During recent systems maintenance, I stumbled over the usual self-inflicted hurdles like kern.securelevel=3, particularly in conjunction with cloud hosts, that do not offer any KVM console. Yes, believe it or not, those ssh-only boxes still exist.

Obviously, there's multiple ways of fixing this with a simple shell script. However, one day I sat down and began doing some tinkering and built myself a C program to help me simplify things. One thing led to another and now I have a suite of tools that are built on top of the base openssl library's private/public key functionality to offer some IDS functionality.

I've been working on this for a few days and am at a point where I'm wondering whether I've constructed something that might actually not be safe at all and that's why I'd like to get some feedback. Obviously - security by obfuscation or obscurity isn't really security, so I rather like to put some spotlight on it.

Basically, my tool set hinges on a private and public key, protected by

a user provided secret,
file permissions
file flags (like noschg, nounlnk)
I'm thinking, it would be even saver to put the keys on a R/O storage but for now, I've sided with the "easy" route.

These keys are then used to create sha512 hashes of a desired file (i.e. an executable) and sign it. This process

requires the user to enter the key's secret,
it requires root privileges because it
changes the file permissions on the cryptographically signed hash to be read only and set flags for noschg and nosunlnk.
At a later point, another tool can be used to verify the cryptographic hash to check whether a file was modified. I've even got a utility that first verifies the hash and then executes the program; this way I can prefix a command line with the verification utility and it only runs the command if the hash is verified.

Oh, and I almost forgot: my utility even goes a step further, assess whether this is an ELF binary and if it is, it also attempts to check hashes for all libraries it depends on. If the file has a shebang, it attempts checking the interpreter's hash.

Said keys can now also be used to write to an encrypted command file that is checked during boot time to set an approved secure level. So, if you are root and have the private key's secret, you can write an instruction for booting into a less secure securelevel during the next reboot. I even built it with a time stamp that allows the instruction to expire past a set time - so if I forget to reboot after changing the securelevel, I'm not "surprised" during the next reboot at a later time.

However, I'm uncertain whether the overall approach is at all beneficial to a system's security stance or if this is just "theatrics"? I'm thinking this looks like "poor man's code signing".

I was considering wrapping things into a kernel module so I could automatically check signatures in advance to running any executables. Now, after some short digging, I find OpenBSD has https://man.openbsd.org/signify, which appears to be close in functionality? However, my tools are all wrapped into capcisum, so I imagine that should give some additional layer of security against file content based attacks?

Also, I'm wondering whether I might have missed a base utility that could have all done it already? After all, the "keep it simple" philosophy has proven pretty good and I don't want to make things complicated for complication's sake.

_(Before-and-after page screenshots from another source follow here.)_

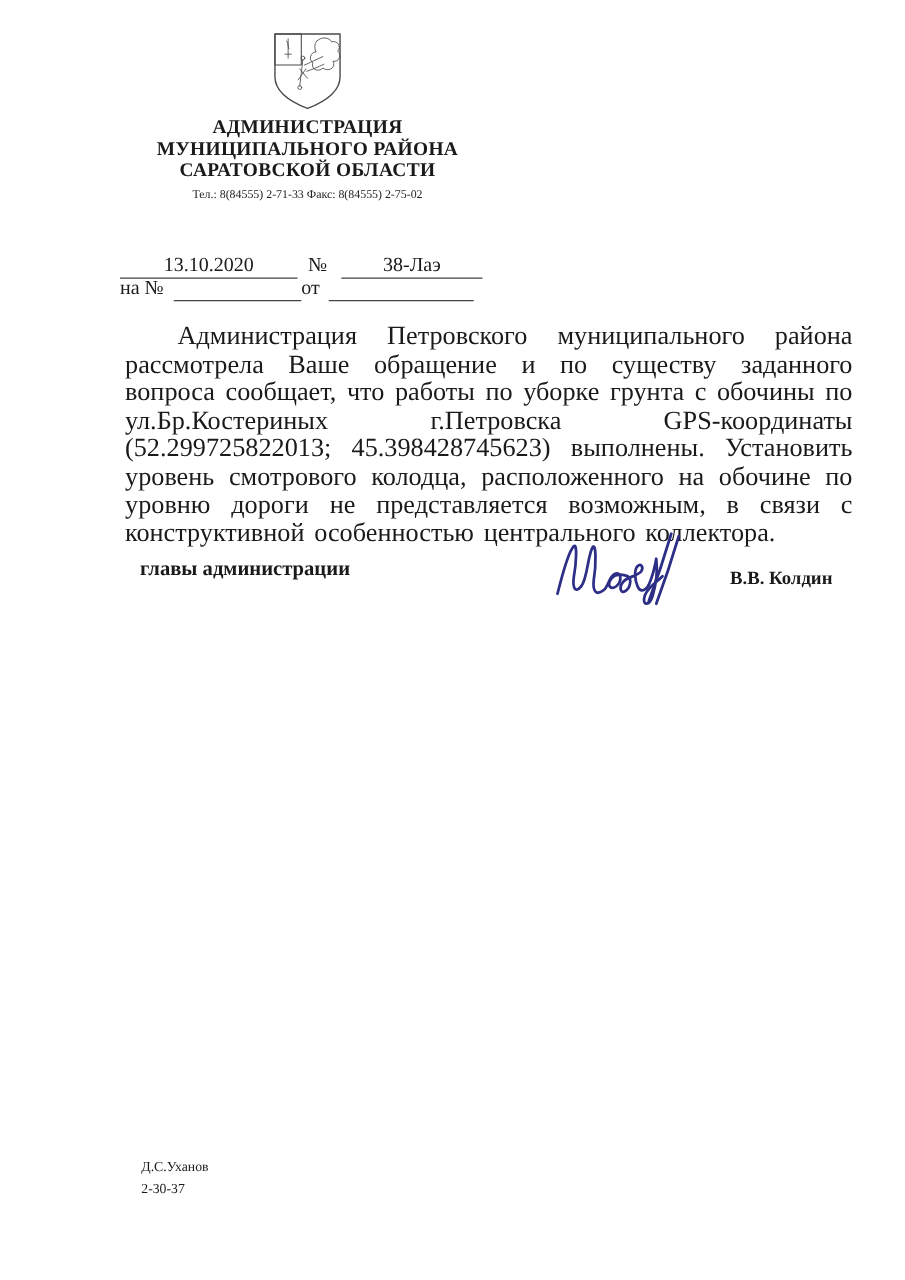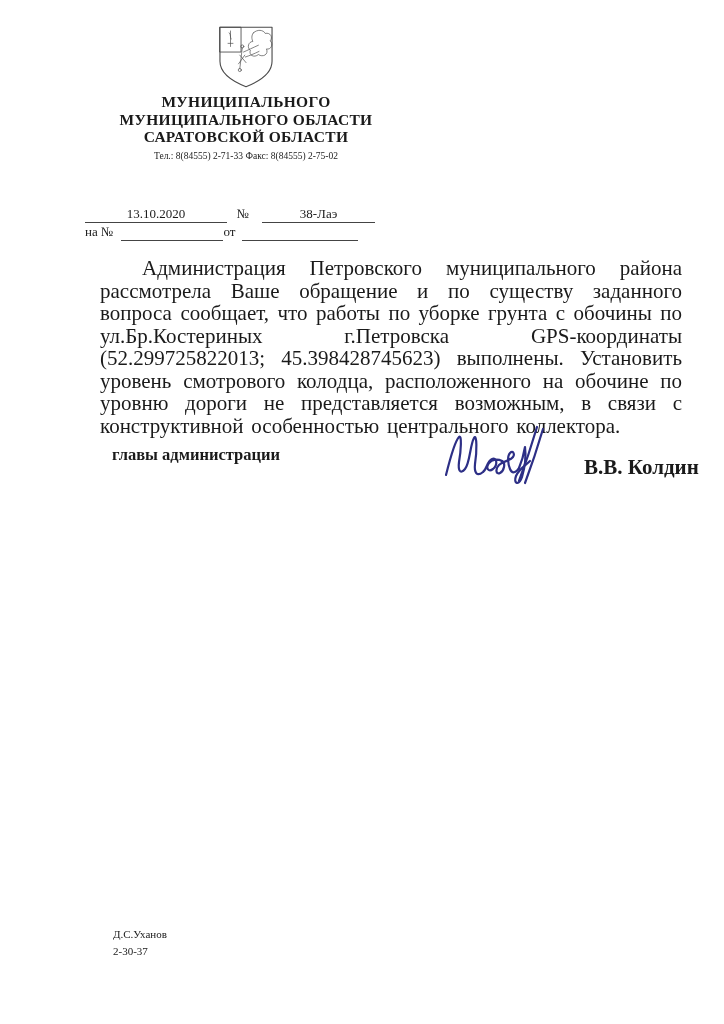--- a/index.html
+++ b/index.html
@@ -6,39 +6,39 @@
   .page {
     position:relative; width:724px; height:1024px; background:#ffffff;
     font-family:"Liberation Serif", serif; color:#1a1a1a; overflow:hidden;
   }
   
   .letterhead { position:absolute; left:95px; top:24px; width:302px; text-align:center; }
   .emblem { width:62px; height:66px; display:block; margin:0 auto; }
   .org { font-weight:bold; font-size:15.5px; line-height:17.5px; letter-spacing:0.3px; margin-top:3px; }
   .addr { margin-top:5px; font-size:9.5px; line-height:11.5px; color:#222; }
   
-  .ref { position:absolute; left:85px; top:205px; width:292px; font-size:13px; }
+  .ref { position:absolute; left:96px; top:205px; width:292px; font-size:16px; }
   .ref-row { display:flex; align-items:flex-end; height:18px; }
   .ufield { border-bottom:1px solid #444; text-align:center; min-height:16px; box-sizing:border-box; }
   .f-date { width:142px; }
   .f-numsign { width:32px; text-align:center; padding-bottom:1px; }
   .f-num { width:113px; }
   .lbl { padding:0 3px 1px 0; white-space:nowrap; }
   .f-blank1 { width:102px; margin-left:5px; }
   .f-blank2 { width:116px; margin-left:4px; }
   
   .body-par {
     position:absolute; left:100px; top:257px; width:582px; margin:0;
     font-size:21px; line-height:22.5px; text-align:justify; text-indent:42px;
     word-spacing:2.5px;
   }
   
   .sig-title { position:absolute; left:112px; top:444px; font-weight:bold; font-size:16.5px; line-height:22.5px; }
   .signature-svg { position:absolute; left:440px; top:416px; width:110px; height:82px; }
-  .sig-name { position:absolute; left:584px; top:455px; font-weight:bold; font-size:21px; }
+  .sig-name { position:absolute; left:584px; top:455px; font-weight:bold; font-size:15px; }
   
   .exec { position:absolute; left:113px; top:926px; font-size:11px; line-height:16.5px; }
   .ink { fill:none; stroke-width:2.2; stroke-linecap:round; stroke-linejoin:round; }
   .sketch { fill:none; stroke:#4a4a4a; stroke-linecap:round; stroke-linejoin:round; }
 </style>
 </head>
 <body>
 
 <div class="page">
 
@@ -47,22 +47,22 @@
       <path class="sketch" stroke-width="1.8" d="M8,5 H92 V60 C92,79 73,92 50,101 C27,92 8,79 8,60 Z"></path>
       <rect class="sketch" stroke-width="1.4" x="8" y="5" width="34" height="40"></rect>
       <path class="sketch" stroke-width="1.1" d="M25,11 V36 M21,31 H29 M23,14 C26,17 24,21 26,24"></path>
       <path class="sketch" stroke-width="1.1" d="M62,14 C68,8 78,9 81,15 C89,13 94,21 89,27 C95,32 90,42 83,40 C87,49 77,54 70,49 C63,55 54,50 57,42 C51,38 54,28 61,28 C58,21 60,16 62,14 Z"></path>
       <path class="sketch" stroke-width="1.1" d="M70,34 C61,38 53,42 46,45 M71,44 C63,48 55,51 49,53"></path>
       <path class="sketch" stroke-width="1.1" d="M44,38 L40,72 M40,50 L50,62 M48,50 L38,64"></path>
       <circle class="sketch" stroke-width="1.1" cx="44" cy="36" r="2.5"></circle>
       <circle class="sketch" stroke-width="1.1" cx="40" cy="74" r="2.5"></circle>
     </svg>
     <div class="org">
-      <div>МУНИЦИПАЛЬНОГО</div>
-      <div>МУНИЦИПАЛЬНОГО ОБЛАСТИ</div>
+      <div>АДМИНИСТРАЦИЯ</div>
+      <div>МУНИЦИПАЛЬНОГО РАЙОНА</div>
       <div>САРАТОВСКОЙ ОБЛАСТИ</div>
     </div>
     <div class="addr">
       <div>Тел.: 8(84555) 2-71-33 Факс: 8(84555) 2-75-02</div>
     </div>
   </div>
 
   <div class="ref">
     <div class="ref-row">
       <span class="ufield f-date">13.10.2020</span>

I probably already put waaaaay to much effort into this thing. So originally I was considering posting this whole thing on github, but now after writing this and looking at OpenBSD I wonder whether it wouldn't be smarter to port signify build on top of security/signify instead of my own crazy invention. Then again, mine seems to have a few more tricks up its sleeve, like checking dependencies?

I would love to get some feedback from you guys. Is this useful? Is this completely crazy, because it would be way better in a shell script? Is this whole concept not secure at all? If you see any holes in my approach, if you have questions or want to know more details - I'd appreciate any form of input!


----------



## ct85711 (Jan 1, 2022)

One possibility that may have been overlooked; is using a security key to handle the encryption key/certificates.  I've read before on  where the security keys (like Yubico) provide a storage spot to hold certificates besides using OTP and other authentication methods.  I am not sure how to setup something like this (haven't had the chance to play with a set of security keys yet).  Using a security key, would add an layer of protection and you won't need to keeping a set of public/private keys (the security keys can support symmetrical keys; so it would be safer).


----------



## cmoerz (Jan 2, 2022)

Thanks, security keys are probably a smart way of increasing security. I have no idea (yet) on how to use them in FreeBSD.

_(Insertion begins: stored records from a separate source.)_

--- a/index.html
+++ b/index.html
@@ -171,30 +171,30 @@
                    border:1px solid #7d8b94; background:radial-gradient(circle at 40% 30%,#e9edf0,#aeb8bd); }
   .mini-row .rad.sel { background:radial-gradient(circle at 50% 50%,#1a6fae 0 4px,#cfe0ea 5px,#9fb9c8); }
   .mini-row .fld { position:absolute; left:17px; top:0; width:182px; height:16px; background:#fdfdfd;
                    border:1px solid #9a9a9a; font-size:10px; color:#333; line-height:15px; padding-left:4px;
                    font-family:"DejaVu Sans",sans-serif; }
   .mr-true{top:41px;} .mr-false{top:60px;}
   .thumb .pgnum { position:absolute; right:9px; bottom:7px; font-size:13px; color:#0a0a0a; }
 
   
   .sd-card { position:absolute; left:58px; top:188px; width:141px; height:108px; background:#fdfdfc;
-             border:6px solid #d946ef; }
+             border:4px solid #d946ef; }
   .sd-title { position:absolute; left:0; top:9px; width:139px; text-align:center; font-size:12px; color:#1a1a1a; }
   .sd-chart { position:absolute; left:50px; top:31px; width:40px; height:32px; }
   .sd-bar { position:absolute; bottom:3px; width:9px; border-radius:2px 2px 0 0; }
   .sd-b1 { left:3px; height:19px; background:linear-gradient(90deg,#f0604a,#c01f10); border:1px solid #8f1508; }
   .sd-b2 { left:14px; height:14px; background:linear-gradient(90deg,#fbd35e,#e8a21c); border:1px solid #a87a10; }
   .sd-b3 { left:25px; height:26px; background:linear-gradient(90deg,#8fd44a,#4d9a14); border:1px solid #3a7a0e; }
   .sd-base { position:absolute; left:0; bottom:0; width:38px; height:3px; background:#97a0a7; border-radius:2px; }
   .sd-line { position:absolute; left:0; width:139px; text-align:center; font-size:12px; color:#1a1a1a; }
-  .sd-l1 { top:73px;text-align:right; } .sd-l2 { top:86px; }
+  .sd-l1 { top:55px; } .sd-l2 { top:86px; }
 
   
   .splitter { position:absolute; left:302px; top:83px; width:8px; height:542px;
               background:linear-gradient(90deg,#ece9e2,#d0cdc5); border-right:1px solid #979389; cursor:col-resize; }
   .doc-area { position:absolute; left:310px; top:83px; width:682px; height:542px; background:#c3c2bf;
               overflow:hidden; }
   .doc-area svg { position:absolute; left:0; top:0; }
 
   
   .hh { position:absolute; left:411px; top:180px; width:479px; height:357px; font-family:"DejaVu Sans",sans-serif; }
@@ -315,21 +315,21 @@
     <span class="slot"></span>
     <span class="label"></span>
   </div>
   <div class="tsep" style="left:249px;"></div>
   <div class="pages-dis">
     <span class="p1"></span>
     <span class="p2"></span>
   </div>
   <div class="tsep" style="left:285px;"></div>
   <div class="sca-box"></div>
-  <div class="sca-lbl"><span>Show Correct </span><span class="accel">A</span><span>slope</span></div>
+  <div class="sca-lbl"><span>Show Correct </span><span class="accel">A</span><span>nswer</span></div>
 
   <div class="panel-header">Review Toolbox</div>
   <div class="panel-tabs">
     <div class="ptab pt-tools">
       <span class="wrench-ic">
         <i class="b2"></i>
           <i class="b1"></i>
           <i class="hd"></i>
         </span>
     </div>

I went for asymmetric keys because it would allow verification without having to enter a secret. Obviously, that would still leave the public key open for alteration by an attacker. Then again, it means any non-root user may read and use the public key for said verification.

Thinking about it now, it almost looks a bit like a catch 22: my IDS approach gives you trustworthy confirmation of original content only if you trust the public key. Said key is again only trustworthy if you trust the rest of the system to have protected the public key. You trust the system if you trust the IDS result and we're back on square one.


----------